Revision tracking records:
*** Block opens ***

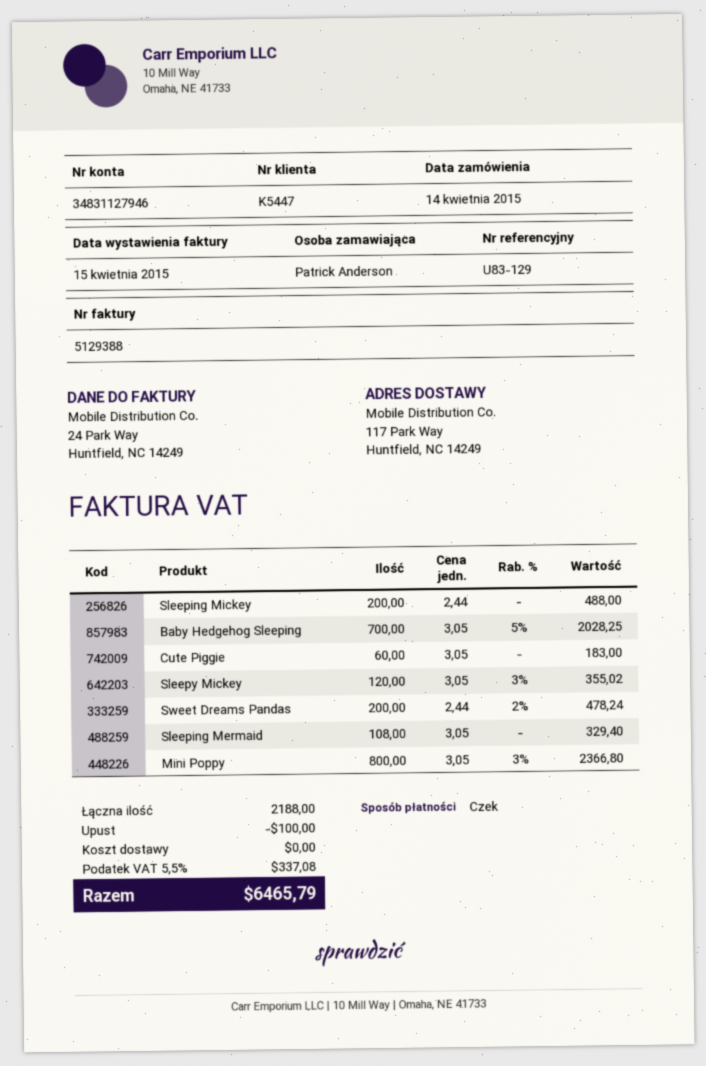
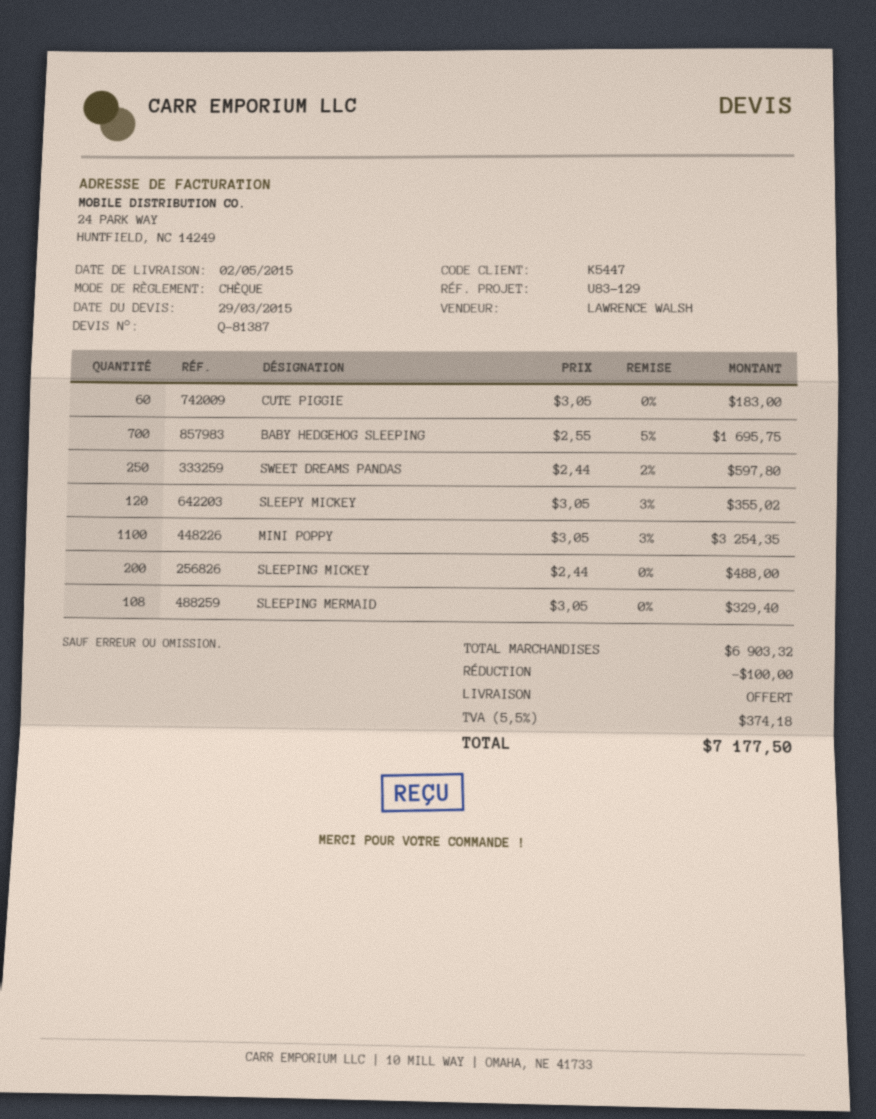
Baby Hedgehog Sleeping: 700 x 3.05 - 5% = 2028.25 -> 700 x 2.55 - 5% = 1695.75
Sweet Dreams Pandas: 200 x 2.44 - 2% = 478.24 -> 250 x 2.44 - 2% = 597.80
Mini Poppy: 800 x 3.05 - 3% = 2366.80 -> 1100 x 3.05 - 3% = 3254.35
tax: 5.5% = 337.08 -> 5.5% = 374.18
total: 6465.79 -> 7177.50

*** Block closes ***

The answer must be the line containing "Sweet Dreams Pandas: 200" and every line after it to the end of the records, repeated exactly.

Sweet Dreams Pandas: 200 x 2.44 - 2% = 478.24 -> 250 x 2.44 - 2% = 597.80
Mini Poppy: 800 x 3.05 - 3% = 2366.80 -> 1100 x 3.05 - 3% = 3254.35
tax: 5.5% = 337.08 -> 5.5% = 374.18
total: 6465.79 -> 7177.50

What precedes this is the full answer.